§ TASK INSTRUCTIONS:
Word for word, set down every line of the entries below from the line with "account, to try out all functionalities!" to the line with "- Admin has", including both, and no other line.

[Change detection outputs]

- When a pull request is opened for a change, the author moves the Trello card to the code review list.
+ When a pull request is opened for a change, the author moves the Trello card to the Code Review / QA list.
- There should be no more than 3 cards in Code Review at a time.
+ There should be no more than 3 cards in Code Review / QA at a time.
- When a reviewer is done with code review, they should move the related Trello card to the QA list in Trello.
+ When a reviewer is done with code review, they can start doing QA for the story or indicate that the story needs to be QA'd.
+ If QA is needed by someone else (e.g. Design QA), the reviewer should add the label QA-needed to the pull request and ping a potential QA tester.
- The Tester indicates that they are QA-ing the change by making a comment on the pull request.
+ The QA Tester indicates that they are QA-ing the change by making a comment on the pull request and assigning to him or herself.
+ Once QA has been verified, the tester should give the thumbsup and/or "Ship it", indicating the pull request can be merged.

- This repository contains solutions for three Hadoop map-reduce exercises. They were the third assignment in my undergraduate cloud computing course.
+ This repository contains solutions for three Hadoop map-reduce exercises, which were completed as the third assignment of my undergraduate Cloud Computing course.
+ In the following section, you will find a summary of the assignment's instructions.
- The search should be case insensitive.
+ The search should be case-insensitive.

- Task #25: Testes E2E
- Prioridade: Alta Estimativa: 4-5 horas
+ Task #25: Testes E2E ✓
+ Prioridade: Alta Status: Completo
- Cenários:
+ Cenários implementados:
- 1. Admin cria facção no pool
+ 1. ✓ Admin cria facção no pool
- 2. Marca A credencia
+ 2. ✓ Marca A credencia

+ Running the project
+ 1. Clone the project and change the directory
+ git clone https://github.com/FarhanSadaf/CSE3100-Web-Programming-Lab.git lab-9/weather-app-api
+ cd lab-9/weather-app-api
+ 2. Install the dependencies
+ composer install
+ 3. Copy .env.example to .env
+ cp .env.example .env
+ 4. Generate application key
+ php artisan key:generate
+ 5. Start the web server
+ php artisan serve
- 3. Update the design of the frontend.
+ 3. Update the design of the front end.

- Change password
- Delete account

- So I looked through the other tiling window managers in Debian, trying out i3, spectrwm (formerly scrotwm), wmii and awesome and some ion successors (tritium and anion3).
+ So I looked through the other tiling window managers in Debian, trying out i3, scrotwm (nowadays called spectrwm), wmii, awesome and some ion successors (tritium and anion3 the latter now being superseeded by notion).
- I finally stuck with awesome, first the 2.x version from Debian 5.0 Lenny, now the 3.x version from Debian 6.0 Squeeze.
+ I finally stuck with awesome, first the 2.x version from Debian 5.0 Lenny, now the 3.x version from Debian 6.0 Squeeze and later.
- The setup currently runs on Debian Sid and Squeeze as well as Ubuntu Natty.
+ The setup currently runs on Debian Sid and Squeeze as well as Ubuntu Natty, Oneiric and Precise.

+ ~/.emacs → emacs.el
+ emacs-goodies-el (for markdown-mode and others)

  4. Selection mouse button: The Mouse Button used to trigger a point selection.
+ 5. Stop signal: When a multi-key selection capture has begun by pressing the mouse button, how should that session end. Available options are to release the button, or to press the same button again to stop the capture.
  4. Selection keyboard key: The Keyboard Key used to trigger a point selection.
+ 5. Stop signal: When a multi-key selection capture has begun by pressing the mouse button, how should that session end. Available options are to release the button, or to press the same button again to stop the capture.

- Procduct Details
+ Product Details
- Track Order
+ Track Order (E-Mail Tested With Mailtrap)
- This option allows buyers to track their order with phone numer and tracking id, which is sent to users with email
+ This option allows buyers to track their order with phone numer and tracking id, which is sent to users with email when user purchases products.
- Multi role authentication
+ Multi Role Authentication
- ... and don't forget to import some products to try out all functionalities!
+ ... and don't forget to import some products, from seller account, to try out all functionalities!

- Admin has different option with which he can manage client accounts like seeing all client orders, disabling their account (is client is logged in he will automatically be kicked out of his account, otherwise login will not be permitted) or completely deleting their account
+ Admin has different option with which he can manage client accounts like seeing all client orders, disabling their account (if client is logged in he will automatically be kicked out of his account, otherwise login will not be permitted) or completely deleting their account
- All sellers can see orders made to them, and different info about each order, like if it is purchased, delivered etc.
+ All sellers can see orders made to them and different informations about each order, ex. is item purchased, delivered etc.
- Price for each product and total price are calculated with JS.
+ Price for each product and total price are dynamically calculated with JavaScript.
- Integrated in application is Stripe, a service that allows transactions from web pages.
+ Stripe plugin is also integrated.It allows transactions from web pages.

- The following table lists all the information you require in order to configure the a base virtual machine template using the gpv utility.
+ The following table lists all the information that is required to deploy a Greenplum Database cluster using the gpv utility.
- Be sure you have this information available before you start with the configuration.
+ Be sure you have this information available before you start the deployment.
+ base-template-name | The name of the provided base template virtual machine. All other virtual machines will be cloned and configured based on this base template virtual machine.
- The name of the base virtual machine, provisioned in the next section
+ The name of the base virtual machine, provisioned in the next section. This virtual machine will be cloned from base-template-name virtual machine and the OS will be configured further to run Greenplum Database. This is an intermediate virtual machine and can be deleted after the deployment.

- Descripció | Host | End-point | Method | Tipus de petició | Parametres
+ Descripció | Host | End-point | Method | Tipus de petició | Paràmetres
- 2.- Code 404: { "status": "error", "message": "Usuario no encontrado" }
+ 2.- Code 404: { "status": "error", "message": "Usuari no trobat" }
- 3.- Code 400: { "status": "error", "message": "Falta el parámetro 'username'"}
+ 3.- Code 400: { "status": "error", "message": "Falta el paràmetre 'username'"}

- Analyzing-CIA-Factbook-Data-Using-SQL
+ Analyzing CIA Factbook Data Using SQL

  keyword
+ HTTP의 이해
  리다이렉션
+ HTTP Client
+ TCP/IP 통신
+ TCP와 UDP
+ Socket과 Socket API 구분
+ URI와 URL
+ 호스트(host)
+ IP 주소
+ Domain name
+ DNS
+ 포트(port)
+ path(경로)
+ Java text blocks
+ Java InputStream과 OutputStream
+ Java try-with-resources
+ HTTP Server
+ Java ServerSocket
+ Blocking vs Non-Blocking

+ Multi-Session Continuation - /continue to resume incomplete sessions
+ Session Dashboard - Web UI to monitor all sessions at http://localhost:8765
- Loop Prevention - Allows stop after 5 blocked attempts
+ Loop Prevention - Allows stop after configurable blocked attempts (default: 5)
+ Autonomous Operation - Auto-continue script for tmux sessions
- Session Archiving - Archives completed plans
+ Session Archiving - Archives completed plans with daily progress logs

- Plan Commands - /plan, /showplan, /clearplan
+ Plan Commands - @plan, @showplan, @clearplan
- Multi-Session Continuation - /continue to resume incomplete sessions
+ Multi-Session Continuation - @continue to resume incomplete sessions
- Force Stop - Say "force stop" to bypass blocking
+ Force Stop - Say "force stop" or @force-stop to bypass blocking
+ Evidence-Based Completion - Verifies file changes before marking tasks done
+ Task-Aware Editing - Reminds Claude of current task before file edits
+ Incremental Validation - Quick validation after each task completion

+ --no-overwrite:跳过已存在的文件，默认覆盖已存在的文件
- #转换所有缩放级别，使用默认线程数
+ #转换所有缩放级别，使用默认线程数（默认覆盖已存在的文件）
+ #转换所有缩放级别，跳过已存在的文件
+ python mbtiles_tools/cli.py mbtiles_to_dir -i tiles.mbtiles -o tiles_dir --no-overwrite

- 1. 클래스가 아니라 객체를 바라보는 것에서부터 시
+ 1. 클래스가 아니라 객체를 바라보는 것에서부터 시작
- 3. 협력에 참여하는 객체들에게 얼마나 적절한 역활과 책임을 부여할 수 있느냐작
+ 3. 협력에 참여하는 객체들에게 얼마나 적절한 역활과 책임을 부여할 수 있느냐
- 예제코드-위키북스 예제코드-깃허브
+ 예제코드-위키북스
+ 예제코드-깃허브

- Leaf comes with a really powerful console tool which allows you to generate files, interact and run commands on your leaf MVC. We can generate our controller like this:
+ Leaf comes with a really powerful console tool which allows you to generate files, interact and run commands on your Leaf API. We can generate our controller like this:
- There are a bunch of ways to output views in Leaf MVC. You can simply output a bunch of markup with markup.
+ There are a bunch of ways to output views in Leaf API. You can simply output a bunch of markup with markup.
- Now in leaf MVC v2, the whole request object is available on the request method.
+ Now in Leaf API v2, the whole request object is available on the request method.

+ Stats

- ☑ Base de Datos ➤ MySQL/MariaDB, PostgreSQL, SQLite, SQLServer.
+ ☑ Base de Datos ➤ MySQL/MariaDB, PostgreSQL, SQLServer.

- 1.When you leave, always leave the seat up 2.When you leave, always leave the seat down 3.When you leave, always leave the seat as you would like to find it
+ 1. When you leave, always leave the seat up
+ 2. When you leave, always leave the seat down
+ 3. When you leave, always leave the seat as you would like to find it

§ COMPLETED TASK:
+ ... and don't forget to import some products, from seller account, to try out all functionalities!

- Admin has different option with which he can manage client accounts like seeing all client orders, disabling their account (is client is logged in he will automatically be kicked out of his account, otherwise login will not be permitted) or completely deleting their account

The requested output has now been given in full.